Cada 2 de abril, en el marco del Día Mundial de Concienciación sobre el Autismo, México se suma a una conversación global que, aunque cada vez más visible, sigue siendo insuficiente. El Trastorno del Espectro Autista (TEA) no es una enfermedad, sino una condición del neurodesarrollo que implica formas distintas de percibir, comunicarse y relacionarse con el entorno.

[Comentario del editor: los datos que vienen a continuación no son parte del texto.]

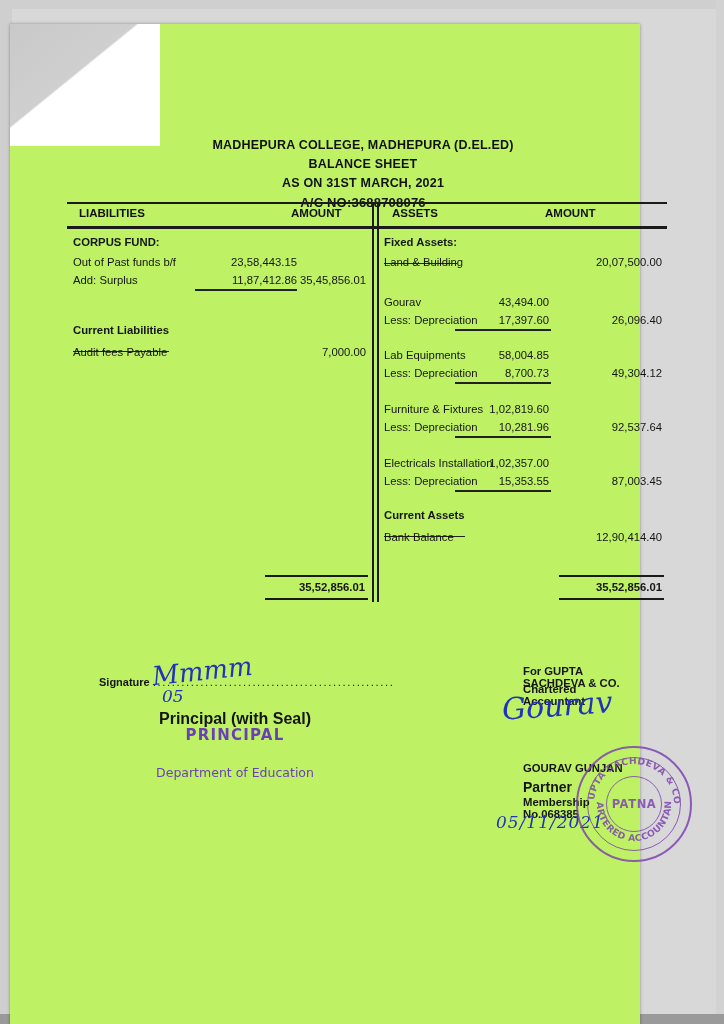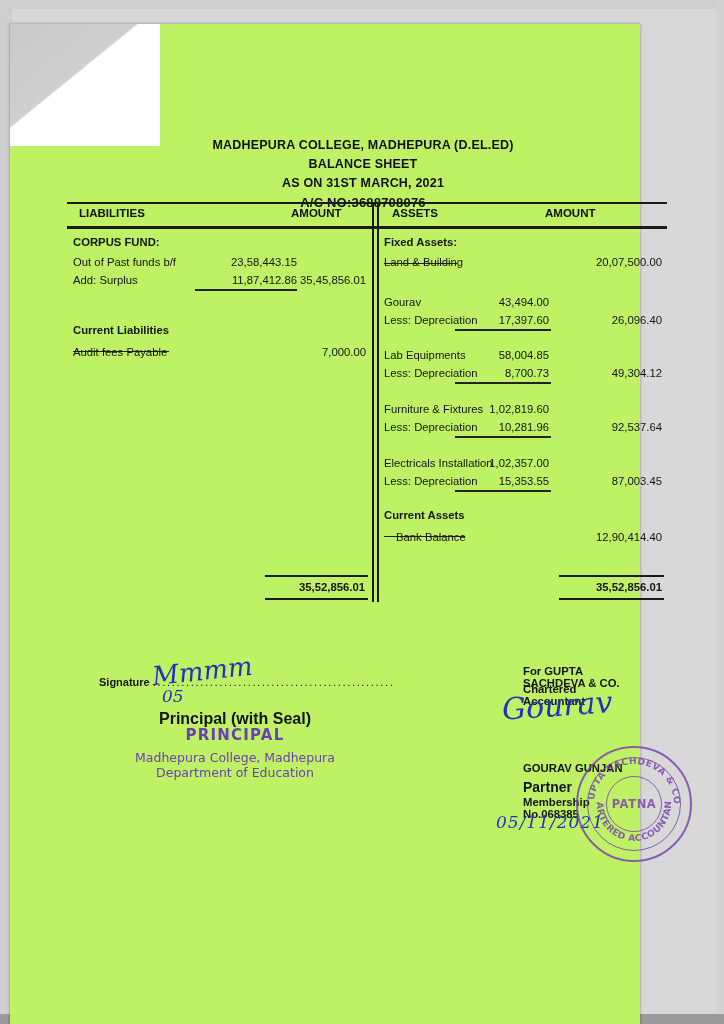--- a/index.html
+++ b/index.html
@@ -217,7 +217,7 @@
 
     <div class="cell b u-head" style="left:317px; top:306px;">Current Assets</div>
 
-    <div class="cell" style="left:317px; top:328px;margin-left:12px;">Bank Balance</div>
+    <div class="cell" style="left:317px; top:328px;">Bank Balance</div>
     <div class="cell num" style="left:490px; top:328px; width:105px;">12,90,414.40</div>
 
     <div class="total-rule-top" style="left:492px; top:373px; width:105px;"></div>

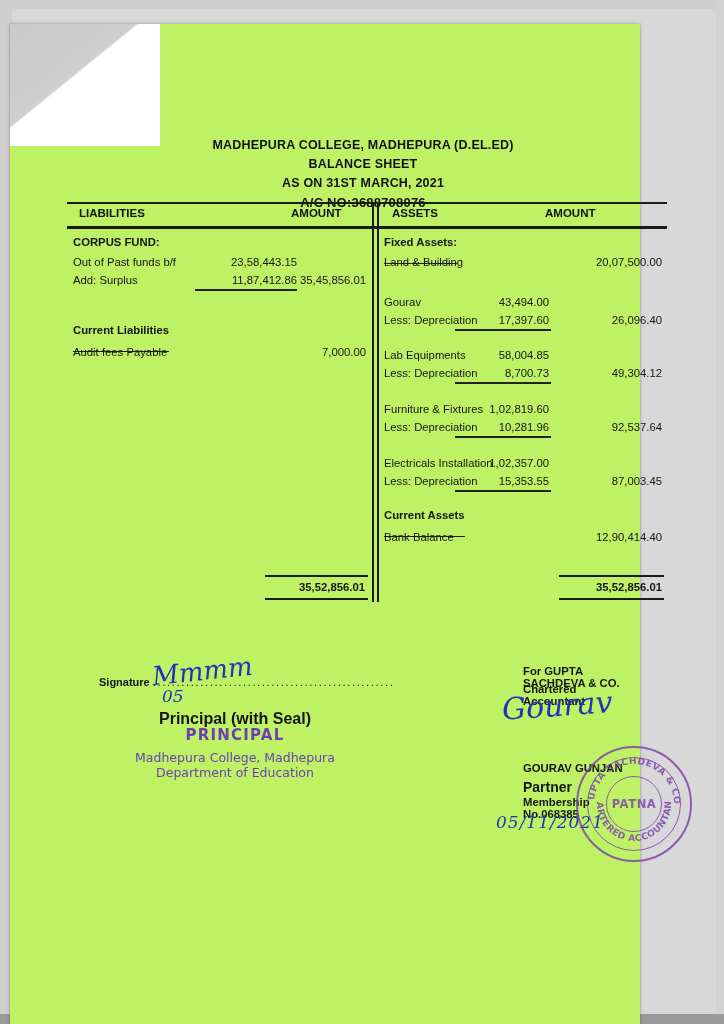--- a/index.html
+++ b/index.html
@@ -236,7 +236,6 @@
   <div style="position:absolute; left:0; top:686px; width:450px; text-align:center; font-size:16px; font-weight:bold; color:#151515;">Principal (with Seal)</div>
 
   <div class="seal-text seal-principal" style="left:0; top:702px; width:450px;">PRINCIPAL</div>
-  <div class="seal-text seal-line" style="left:0; top:726px; width:450px;">Madhepura College, Madhepura</div>
   <div class="seal-text seal-line" style="left:0; top:741px; width:450px;">Department of Education</div>
 
   <div class="sigwrap b" style="left:481px; top:641px; font-size:11.3px;">For GUPTA SACHDEVA &amp; CO.</div>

Comprenderlo exige sensibilidad, información y, sobre todo, compromiso social. Las cifras permiten dimensionar el reto en el entorno mundial, estiman que una de cada 100 personas está dentro del espectro autista. En México, aunque no existe un registro plenamente actualizado, calculan que hay al menos 45 mil niños diagnosticados con TEA y que cada año nacen alrededor de 6 mil personas con esta condición.

Sin embargo, especialistas coinciden en que estos datos son parciales debido a la falta de diagnósticos oportunos y de un sistema estadístico integral. En Chihuahua, por ejemplo, aproximadamente 621 personas con autismo reciben atención en instituciones públicas, una cifra que parcialmente refleja la realidad.

Pero, en todo el país, no existe un padrón unificado ni programas sólidos de detección temprana, lo que ha derivado en estimaciones indirectas como una prevalencia de un caso por cada 115 nacimientos. Esto revela una problemática estructural: lo que no es medido, no es atendido.

Hablar de autismo no es sólo hablar de cifras, es hablar de inclusión. En México, miles de personas con TEA enfrentan barreras en la educación, el empleo y la vida social. La falta de capacitación docente, la escasez de especialistas y la persistencia de estigmas dificultan su integración plena. La inclusión no debe entenderse como un acto de caridad, sino como un derecho humano fundamental.

La sociedad tiene un papel crucial. La sensibilización comienza en casa, en las escuelas y en los espacios laborales. Reconocer la diversidad neurológica implica abandonar prejuicios y promover entornos accesibles, donde las diferencias no sean motivo de exclusión, sino parte de la riqueza social. La empatía, en este contexto, es una herramienta de transformación.

Pero la responsabilidad no puede recaer únicamente en las familias o en la buena voluntad social. Las autoridades tienen la obligación de diseñar políticas públicas efectivas: sistemas de diagnóstico temprano, programas de intervención integral, inclusión educativa real y oportunidades laborales dignas. Sin datos confiables, sin inversión y sin coordinación institucional, cualquier esfuerzo será insuficiente.

El Día Mundial de Concienciación sobre el Autismo no debe ser una fecha simbólica más. Debe ser un recordatorio de la deuda histórica que México tiene con esta comunidad. Visibilizar es el primer paso, pero actuar es el verdadero compromiso. Ese es el trabajo que inició hace dos años el Cobach con una estrategia clara.

Una sociedad verdaderamente inclusiva no es aquella que tolera las diferencias, sino la que las entiende, las respeta y construye condiciones para que todas las personas, sin excepción, puedan desarrollarse plenamente. Al tiempo.